The aforementioned loops can act as virtuous reinforcing cycles for those companies that have, for one reason or another, a competitive edge and are able to maximize their economic efficiency. However, for those companies that have been disadvantaged by the current fisheries management system, they can act as vicious reinforcing cycles. If a player in the system does not have quota for diverse species, they will not have a quota for the fish species they catch to the same extent as players who do. Their ability to maximize economic efficiency decreases as a result, with less profit and decreased ability to buy quota, negatively impacting their ability to increase the size of their ITQ share and having a quota for the species they catch. Not having a quota for caught fish species could therefore increase the risk of cheating, such as high-grading and discarding of by-catch. As described by a current/former fisherman: “There is nothing comical about being out at sea and needing to discard the entire catch, you know. There are only two options in a situation like that. Either discard the catch or bypass it away from being weighed at the harbor. And that is exactly what is happening. And at a big scale”. The individual further described how the flexibility to transfer quota in the system was the main positive feature of it, but only if you had enough quota in a diverse set of species. Those positive features were mainly enjoyed by larger companies, but smaller players that perhaps only held quota in one species were left with one legal option: to lease quota for the catch. The leasing price could be higher than what was economically feasible for them, increasing the risk of opting for cheating to survive financially.
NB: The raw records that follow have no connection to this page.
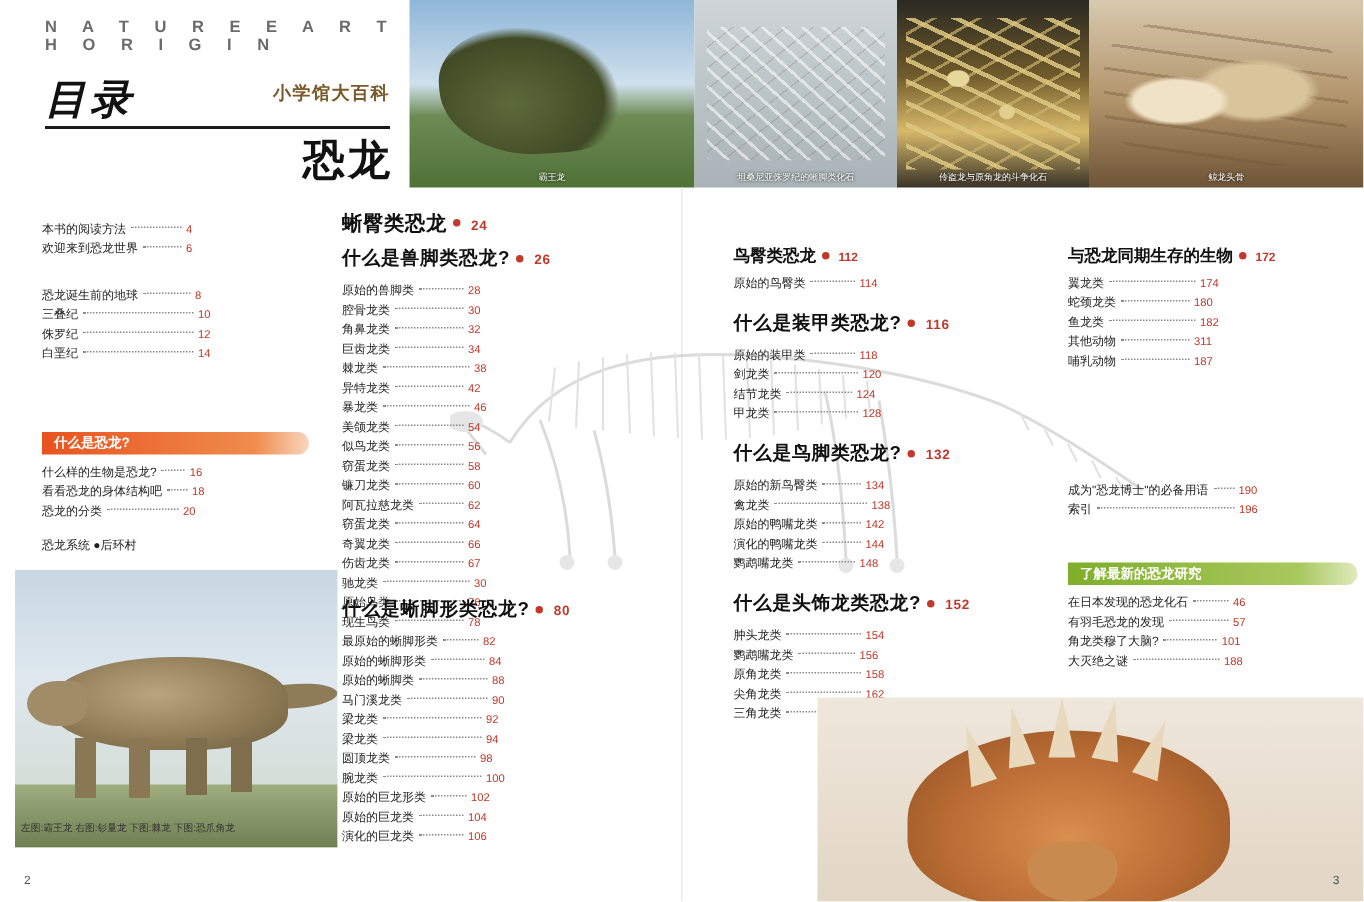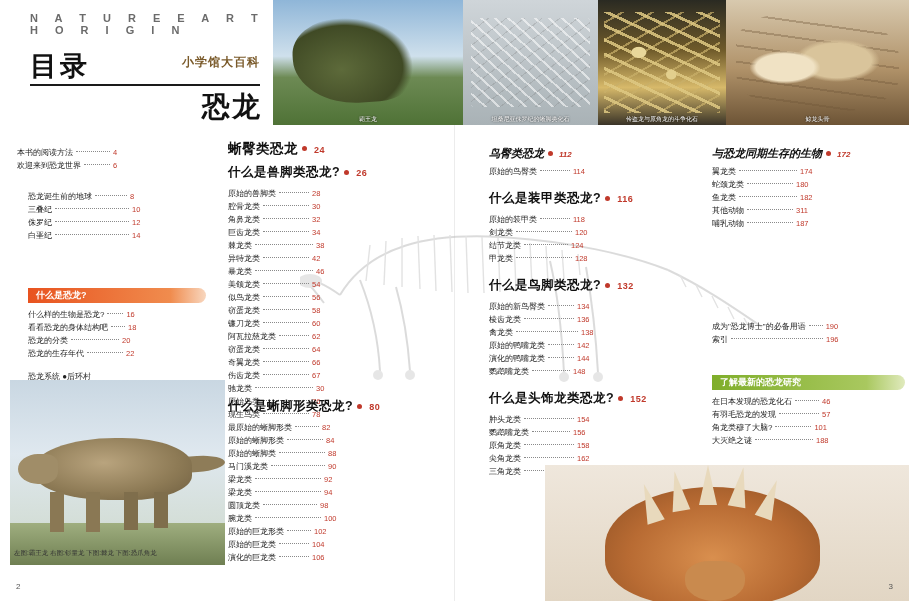--- a/index.html
+++ b/index.html
@@ -64,7 +64,7 @@
   }
   .mulu{
     position:absolute;left:10px;top:42px;
-    font-size:27px;font-weight:bold;color:#111;letter-spacing:3px;
+    font-size:27px;font-weight:bold;color:#111;letter-spacing:3px;font-style:italic;
   }
   .mulu-rule{position:absolute;left:10px;top:78px;width:230px;height:2px;background:#1a1a1a;}
   .series{

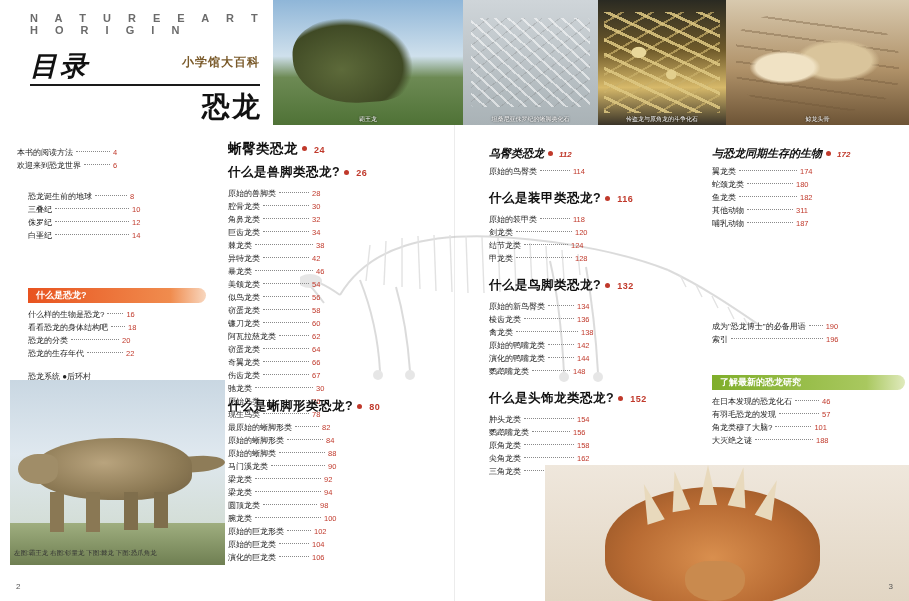--- a/index.html
+++ b/index.html
@@ -253,7 +253,7 @@
     </g>
   </svg>
 
-  <div class="col" style="left:17px;top:146px;width:180px;">
+  <div class="col" style="left:28px;top:146px;width:180px;">
     <div class="entry">
       <span class="t">本书的阅读方法</span>
       <span class="dots" style="width:34px;"></span>

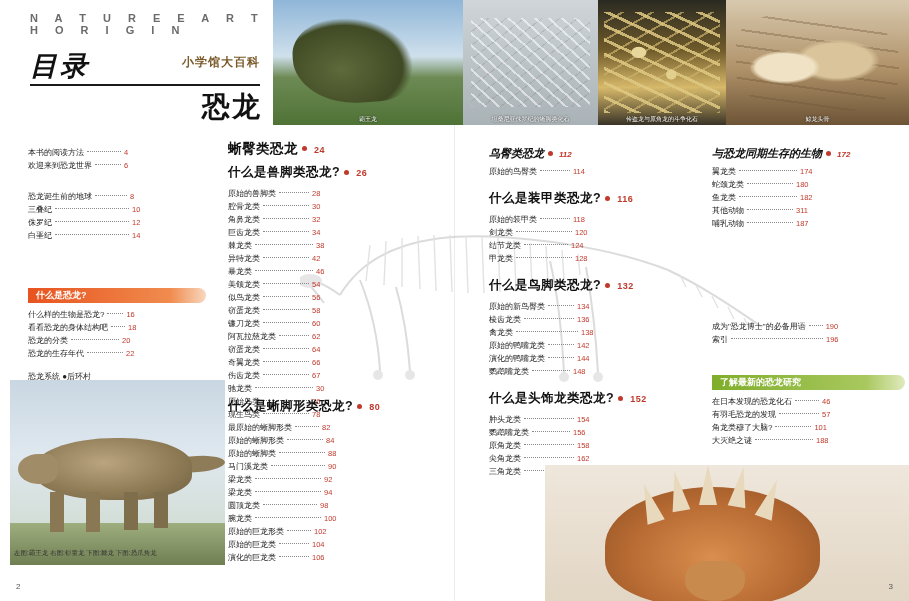--- a/index.html
+++ b/index.html
@@ -84,7 +84,7 @@
   }
   .h2 .pg{font-size:9px;font-weight:bold;color:#c0392b;margin-left:4px;}
   .h3{
-    font-size:9.5px;font-weight:bold;color:#111;margin:0 0 4px 0;white-space:nowrap;font-style:italic;
+    font-size:9.5px;font-weight:bold;color:#111;margin:17px 0 4px 0;white-space:nowrap;
   }
   .h3 .pg{font-size:8px;color:#c0392b;font-weight:bold;margin-left:3px;}
   .entry{

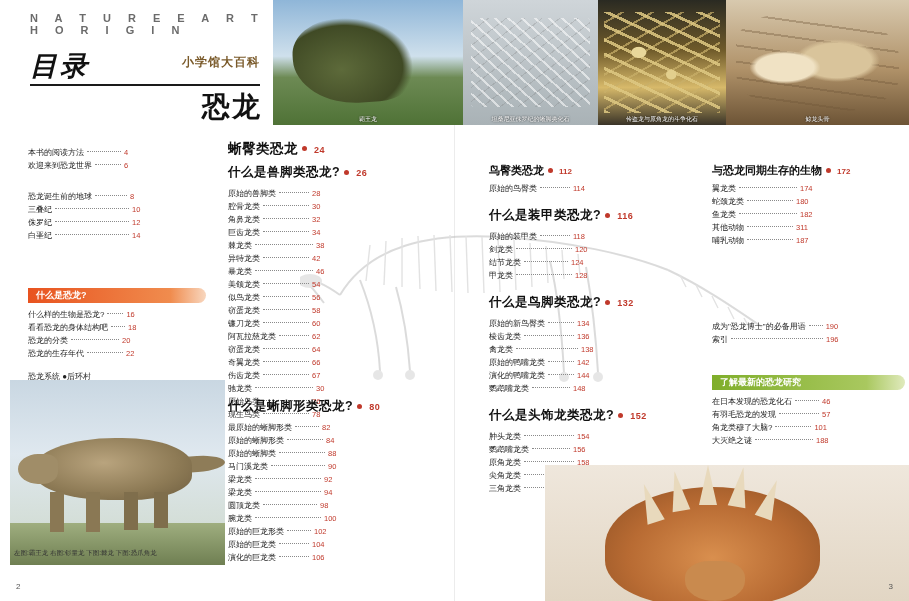--- a/index.html
+++ b/index.html
@@ -533,11 +533,6 @@
         <span class="num">134</span>
       </div>
     <div class="entry">
-        <span class="t">棱齿龙类</span>
-        <span class="dots" style="width:50px;"></span>
-        <span class="num">136</span>
-      </div>
-    <div class="entry">
         <span class="t">禽龙类</span>
         <span class="dots" style="width:62px;"></span>
         <span class="num">138</span>

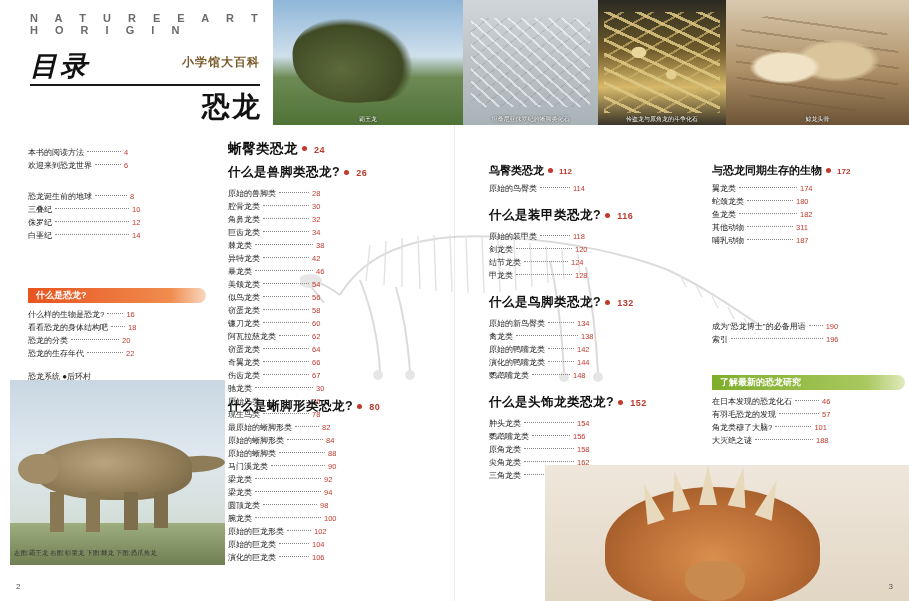--- a/index.html
+++ b/index.html
@@ -306,11 +306,6 @@
       <span class="dots" style="width:48px;"></span>
       <span class="num">20</span>
     </div>
-    <div class="entry">
-      <span class="t">恐龙的生存年代</span>
-      <span class="dots" style="width:36px;"></span>
-      <span class="num">22</span>
-    </div>
     <div class="entry" style="margin-top:10px;">
       <span class="t">恐龙系统 ●后环村</span>
     </div>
The dilemma was already identified by Eythorsson in 1996, suggesting that when the lease price for cod rose steeply in 1994 and 1995, reports of cod discarding increased [86
]. The lease price increased by a factor of 2–3 from 1992 to 2008, but it can rise when demand exceeds the supply of quota [81
Lastly, reinforcing Loop R6 represents how considering their growing size, interviewees had widespread perceptions that companies in the fishing sector had an increasing ability to lobby for their interests and influence the regulatory framework. We label this as a perceived risk of regulatory capture, ultimately serving to increase their profits and allow them to grow larger. There was a common perception among interviewees that quota owners were powerful actors that not only had influence in their local communities but also on decision making in the sector. To provide a few examples, a current/former academic claimed that the solidarity between large quota owners and their power to resist changes to the system should not be underestimated, and that they “own a big part of the political parties. They pay high amounts of money to political party funds. Apparently, they have their own MPs. To look after their interests in the parliament and elsewhere. There is a great deal of corruption there as well”. Additionally, as described by a current/former public official: “And then we have the association of quota owners. Throughout the years they have gotten away with controlling of legislation and regulations and, there has been no change thereof”. A current/former member of parliament stated that for a long time, people did not consider corruption to exist in Iceland, but that, in recent years, it has increasingly been accepted that it does.